Eating dinner together was just normal when I grew up. Maybe we all couldn’t be there, with differing work schedules, school sports, and the like. Whoever was home, though, got a call to the dinner table. Our family was a rowdy bunch and our conversation could erupt into loud disagreements on any number of things. Still, we were together. We were family. It kept us bonded in many ways.
Eating together…crowding adults and their families around a long table…is still a delightful, much-anticipated tradition…at least for this mama. That delight of eating together spreads also to friends and to the workplace.
This weekend, I caught a YouTube video that really touched my heart. Especially given the events of this weekend in our state where a racist political rally turned deadly. Not that this little video produced by a major food company in Canada could help bring meaning to this violent weekend…but there’s a message.
In a time when we have the capability of being more connected with each other than ever, we can remain disconnected. Not seeing, not hearing, unaware of those around us or how we might engage with each other.
Eating Together as Co-Workers
In the busiest of days, there is nothing more delightful than breaking from work to eat with colleagues…says the extroverted, “loves people” person. Early in my career, working in a huge inner city hospital in Atlanta, Georgia, it was an effort to get off the patient floor down to the cafeteria. My co-workers used to tease me that once we got our trays and settled at a table, I would always sigh…like, out loud. It was just a relief to stop working for a few minutes…with good food to eat and surrounded with people I both liked and respected.
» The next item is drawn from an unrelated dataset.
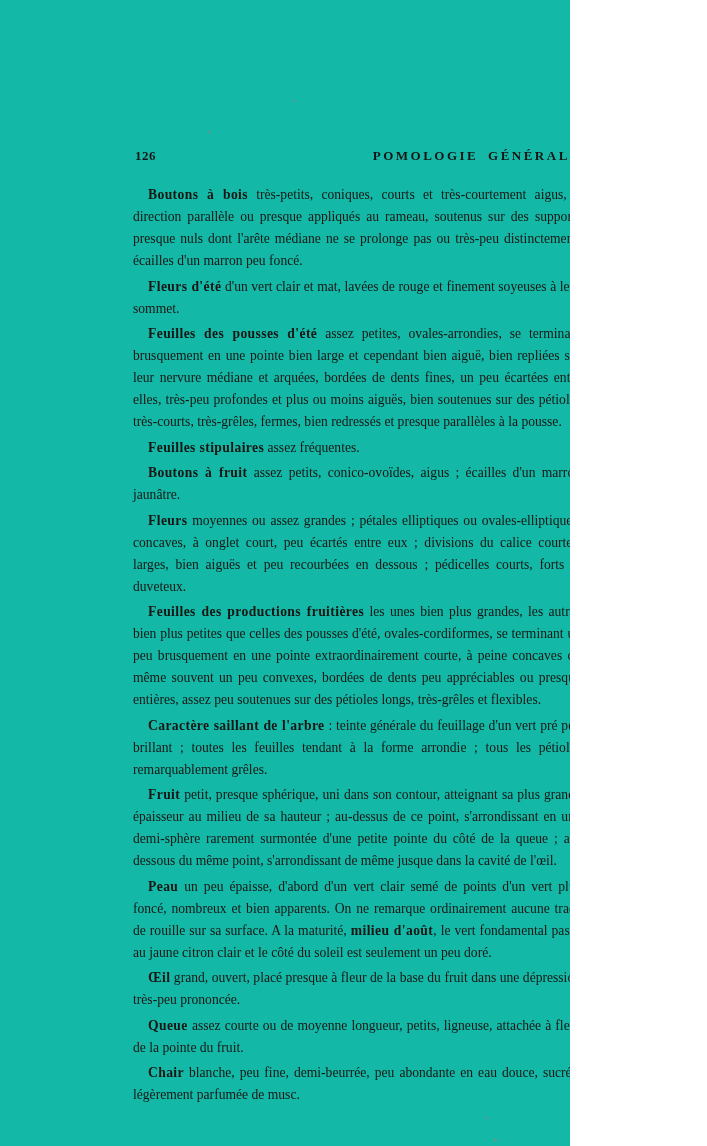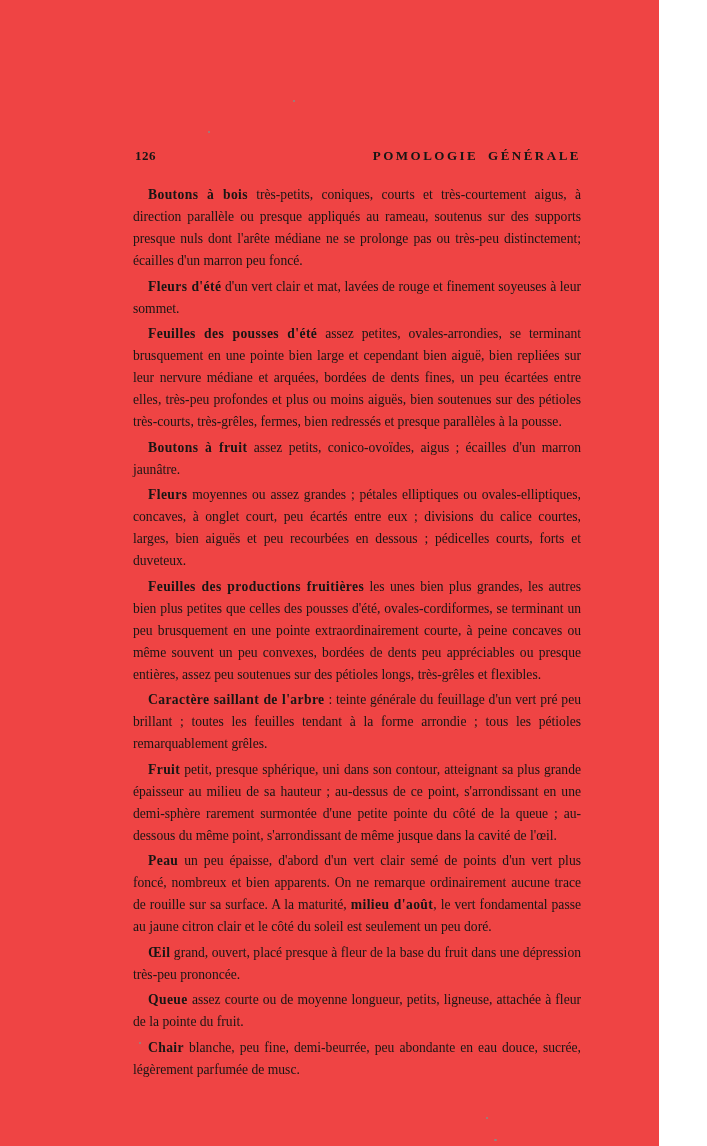"126" .page { background: #ef4444 -> #14b8a6; width: 659px -> 570px }
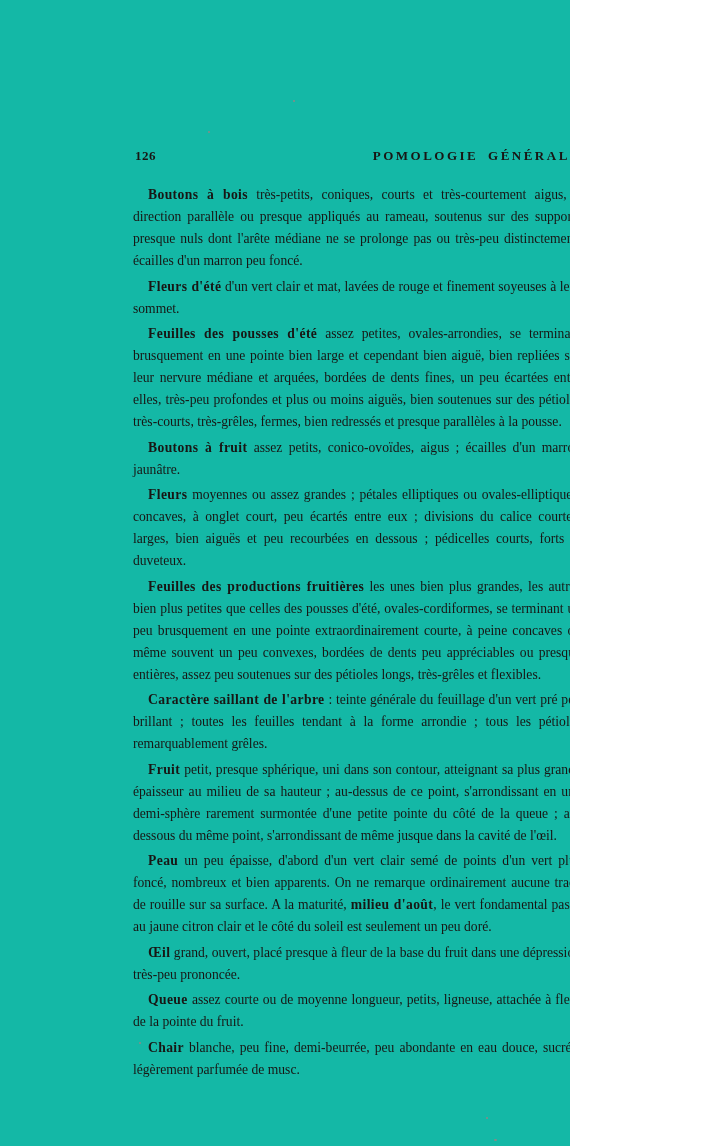"Feuilles stipulaires assez fréquentes." p.para { html: none -> <p><b>Feuilles stipulaires</b><span> assez fréquentes.</span></p> }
Susannah Snider lists three reasons why we should be eating lunch with our co-workers:
- It boosts production.
- It’s a networking tool.
- It makes you happier.
This was just one of many articles (both scholarly and popular press) related to the benefit of folks who work together eating together.
Eating Together as Family
People are so very busy these days that eating “on the run” is more the usual than not. Or everyone, exhausted, just eating in their various spaces around the house – in front of the TV or other screen. There is something almost magical in the habit of eating around a table. It is the same reason why couples with children need date nights – just getting across a table from each other does wonders for the conversations neglected in the wear and tear of parenting.
Cody Delistraty posts on the broad positive ramifications of families who eat together and what happens when they don’t. Eating together as a family can actually decrease addictive tendencies, enhance academic performance, and build closeness and community – with the family but also beyond the family.
Eating Together Across Racial Divides
“Have you ever had a person of another race in your home for dinner?” Two US senators, Tim Scott and James Lankford, have been asking this question to constituents for some time now. They were not surprised at how segregated the American dinner table was.
Out of this, they developed something they call Solution Sundays…where they encourage people to invite persons of another race to their homes to share a meal.Photo Credit: CNN
“For me, it’s hard to hate what you know,” Scott said. “And it’s just so simple. It’s hard to hate what you know.”
I want to be successful at this. Sure, I have friends, neighbors, and colleagues who are of a different race, but somehow I’m intimidated to mess with their Sundays. Why is that?!
Even Martin Luther King, Jr. talked about “11:00 on Sunday morning is one of the most segregated hours if not the most segregated hour in Christian America”. Maybe we could shake up Sunday dinner.
For some of you, this is “so yesterday”. For co-workers and family, we all are going all kinds of different directions. Slowing it down to have a meal together may take work and habit change…so worth it! As for crossing racial divides – maybe that is no issue for you. For example, we have family of “different races” so it’s part of our DNA. Still when something like this past weekend’s violence happens here, I think of where we can start to mend. Protest…sure. Pray…absolutely…and maybe also just lean in, across the table, over some food we both enjoy…and eat together.